Task goal >>
Below is a listing. Write out exactly its lines between the one holding "[423,101,479,113] number)_ ->" and the one holding "(431, 152) none -> (151, 143) //", inclusive.

Source data >>
━━━━━━━━━━━━━━━━━━━━

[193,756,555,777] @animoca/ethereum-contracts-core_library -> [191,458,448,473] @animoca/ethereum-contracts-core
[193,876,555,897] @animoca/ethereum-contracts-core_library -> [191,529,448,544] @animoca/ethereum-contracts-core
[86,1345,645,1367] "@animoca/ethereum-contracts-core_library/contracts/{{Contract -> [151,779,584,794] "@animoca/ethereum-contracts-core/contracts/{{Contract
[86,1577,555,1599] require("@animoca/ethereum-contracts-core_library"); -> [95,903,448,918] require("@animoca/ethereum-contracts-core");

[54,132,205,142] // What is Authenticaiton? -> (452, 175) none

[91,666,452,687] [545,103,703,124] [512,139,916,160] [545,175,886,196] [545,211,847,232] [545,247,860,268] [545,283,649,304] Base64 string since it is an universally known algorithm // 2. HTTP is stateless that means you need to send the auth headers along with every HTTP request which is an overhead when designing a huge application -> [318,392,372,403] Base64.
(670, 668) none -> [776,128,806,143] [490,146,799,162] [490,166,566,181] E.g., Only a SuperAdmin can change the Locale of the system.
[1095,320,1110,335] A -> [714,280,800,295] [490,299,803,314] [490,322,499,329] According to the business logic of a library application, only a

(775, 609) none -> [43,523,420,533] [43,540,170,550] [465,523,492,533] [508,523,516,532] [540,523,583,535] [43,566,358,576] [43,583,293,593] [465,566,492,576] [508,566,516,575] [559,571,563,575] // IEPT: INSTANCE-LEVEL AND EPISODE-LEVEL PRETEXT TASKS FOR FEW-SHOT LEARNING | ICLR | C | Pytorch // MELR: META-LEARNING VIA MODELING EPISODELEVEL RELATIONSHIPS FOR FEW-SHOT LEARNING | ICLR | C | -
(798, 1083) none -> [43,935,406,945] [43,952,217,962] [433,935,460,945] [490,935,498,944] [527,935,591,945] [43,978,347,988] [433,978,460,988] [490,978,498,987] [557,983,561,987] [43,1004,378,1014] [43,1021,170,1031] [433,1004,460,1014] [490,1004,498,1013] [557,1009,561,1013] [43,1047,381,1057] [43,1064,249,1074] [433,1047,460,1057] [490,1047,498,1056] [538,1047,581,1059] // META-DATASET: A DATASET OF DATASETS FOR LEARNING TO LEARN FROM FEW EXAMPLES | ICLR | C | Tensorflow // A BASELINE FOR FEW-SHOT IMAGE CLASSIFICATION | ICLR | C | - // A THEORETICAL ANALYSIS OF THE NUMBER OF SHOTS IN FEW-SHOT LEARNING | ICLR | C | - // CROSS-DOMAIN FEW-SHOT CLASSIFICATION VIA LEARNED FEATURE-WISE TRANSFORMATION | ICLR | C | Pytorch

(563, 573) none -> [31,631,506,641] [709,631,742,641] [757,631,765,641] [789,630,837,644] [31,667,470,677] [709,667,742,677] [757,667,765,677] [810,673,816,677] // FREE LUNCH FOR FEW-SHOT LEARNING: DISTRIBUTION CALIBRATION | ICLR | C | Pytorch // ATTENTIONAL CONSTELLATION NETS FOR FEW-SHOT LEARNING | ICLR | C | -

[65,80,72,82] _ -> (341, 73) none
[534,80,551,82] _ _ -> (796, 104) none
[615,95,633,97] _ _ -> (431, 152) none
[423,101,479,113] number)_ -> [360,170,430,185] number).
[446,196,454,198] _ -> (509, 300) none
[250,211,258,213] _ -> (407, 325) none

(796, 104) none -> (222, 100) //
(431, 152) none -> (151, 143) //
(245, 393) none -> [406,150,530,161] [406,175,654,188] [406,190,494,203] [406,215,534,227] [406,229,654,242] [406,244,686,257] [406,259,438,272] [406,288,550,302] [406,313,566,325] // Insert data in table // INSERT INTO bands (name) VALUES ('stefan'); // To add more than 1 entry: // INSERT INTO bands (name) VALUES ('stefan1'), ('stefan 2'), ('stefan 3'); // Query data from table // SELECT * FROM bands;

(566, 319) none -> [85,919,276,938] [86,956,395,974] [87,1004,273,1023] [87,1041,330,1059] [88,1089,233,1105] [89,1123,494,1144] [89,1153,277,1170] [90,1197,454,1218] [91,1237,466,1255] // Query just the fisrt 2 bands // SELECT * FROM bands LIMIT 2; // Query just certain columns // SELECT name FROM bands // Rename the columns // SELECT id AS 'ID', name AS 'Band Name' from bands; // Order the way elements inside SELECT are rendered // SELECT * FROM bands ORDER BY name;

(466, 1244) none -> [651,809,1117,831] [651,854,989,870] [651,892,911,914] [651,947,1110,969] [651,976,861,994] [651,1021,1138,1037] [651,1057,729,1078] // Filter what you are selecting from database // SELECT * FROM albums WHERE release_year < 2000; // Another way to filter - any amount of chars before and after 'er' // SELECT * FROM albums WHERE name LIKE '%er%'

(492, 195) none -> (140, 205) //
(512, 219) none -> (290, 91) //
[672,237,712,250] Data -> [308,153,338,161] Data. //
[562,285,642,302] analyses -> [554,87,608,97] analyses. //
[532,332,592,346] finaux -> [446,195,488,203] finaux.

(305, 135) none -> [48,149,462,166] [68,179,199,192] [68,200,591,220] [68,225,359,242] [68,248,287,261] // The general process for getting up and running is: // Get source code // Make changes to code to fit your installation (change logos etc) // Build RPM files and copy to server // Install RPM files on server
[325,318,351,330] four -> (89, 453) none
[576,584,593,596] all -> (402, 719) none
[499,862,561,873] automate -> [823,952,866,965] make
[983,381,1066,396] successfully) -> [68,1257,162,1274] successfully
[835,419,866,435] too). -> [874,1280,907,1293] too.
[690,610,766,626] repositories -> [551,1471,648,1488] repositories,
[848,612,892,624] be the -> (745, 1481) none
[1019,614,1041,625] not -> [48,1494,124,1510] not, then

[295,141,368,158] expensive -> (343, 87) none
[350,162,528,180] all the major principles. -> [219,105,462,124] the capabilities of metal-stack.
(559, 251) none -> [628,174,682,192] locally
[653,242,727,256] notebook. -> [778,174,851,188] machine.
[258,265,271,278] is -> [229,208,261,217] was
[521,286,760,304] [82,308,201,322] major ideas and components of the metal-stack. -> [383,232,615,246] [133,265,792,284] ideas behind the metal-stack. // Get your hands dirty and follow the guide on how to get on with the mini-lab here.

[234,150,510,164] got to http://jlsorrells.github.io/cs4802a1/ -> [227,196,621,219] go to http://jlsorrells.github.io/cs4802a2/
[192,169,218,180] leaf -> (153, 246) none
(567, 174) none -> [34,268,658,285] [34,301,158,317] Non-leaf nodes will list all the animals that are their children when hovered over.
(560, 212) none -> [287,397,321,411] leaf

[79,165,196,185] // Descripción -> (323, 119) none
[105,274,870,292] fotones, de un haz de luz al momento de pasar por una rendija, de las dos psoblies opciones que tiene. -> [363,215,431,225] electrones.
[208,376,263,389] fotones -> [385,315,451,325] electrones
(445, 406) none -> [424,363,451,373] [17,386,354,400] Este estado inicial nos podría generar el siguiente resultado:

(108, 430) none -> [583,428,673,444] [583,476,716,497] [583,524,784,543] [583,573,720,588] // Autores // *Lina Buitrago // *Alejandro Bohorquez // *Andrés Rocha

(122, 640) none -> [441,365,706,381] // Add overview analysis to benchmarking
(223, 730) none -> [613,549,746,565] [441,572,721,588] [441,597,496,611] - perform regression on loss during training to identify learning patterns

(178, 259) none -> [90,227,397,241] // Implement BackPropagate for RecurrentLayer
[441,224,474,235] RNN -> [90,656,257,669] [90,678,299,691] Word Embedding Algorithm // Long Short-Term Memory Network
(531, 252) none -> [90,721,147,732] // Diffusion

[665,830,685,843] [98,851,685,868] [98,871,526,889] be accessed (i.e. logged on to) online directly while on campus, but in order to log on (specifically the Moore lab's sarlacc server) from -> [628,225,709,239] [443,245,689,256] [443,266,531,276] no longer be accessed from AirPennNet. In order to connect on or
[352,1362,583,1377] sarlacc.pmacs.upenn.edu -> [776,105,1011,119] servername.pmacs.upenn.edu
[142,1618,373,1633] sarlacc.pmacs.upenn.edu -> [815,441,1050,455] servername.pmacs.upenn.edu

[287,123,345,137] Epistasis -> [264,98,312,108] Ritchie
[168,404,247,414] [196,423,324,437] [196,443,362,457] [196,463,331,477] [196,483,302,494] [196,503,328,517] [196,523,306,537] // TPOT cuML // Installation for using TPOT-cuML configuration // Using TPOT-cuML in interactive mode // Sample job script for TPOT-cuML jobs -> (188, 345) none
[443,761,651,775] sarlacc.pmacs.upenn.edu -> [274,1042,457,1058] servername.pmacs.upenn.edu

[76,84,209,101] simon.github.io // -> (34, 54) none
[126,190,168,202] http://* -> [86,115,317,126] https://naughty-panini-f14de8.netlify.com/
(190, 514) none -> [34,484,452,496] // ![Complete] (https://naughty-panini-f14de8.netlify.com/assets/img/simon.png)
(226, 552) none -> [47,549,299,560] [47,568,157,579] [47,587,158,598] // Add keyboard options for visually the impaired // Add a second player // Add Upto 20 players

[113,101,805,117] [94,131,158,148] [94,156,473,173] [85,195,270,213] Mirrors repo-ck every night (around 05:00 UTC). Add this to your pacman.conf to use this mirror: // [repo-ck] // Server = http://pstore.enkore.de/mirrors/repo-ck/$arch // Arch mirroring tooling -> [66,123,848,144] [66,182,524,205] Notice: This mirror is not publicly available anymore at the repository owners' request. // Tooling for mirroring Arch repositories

━━━━━━━━━━━━━━━━━━━━

Output of the exercise >>
[423,101,479,113] number)_ -> [360,170,430,185] number).
[446,196,454,198] _ -> (509, 300) none
[250,211,258,213] _ -> (407, 325) none

(796, 104) none -> (222, 100) //
(431, 152) none -> (151, 143) //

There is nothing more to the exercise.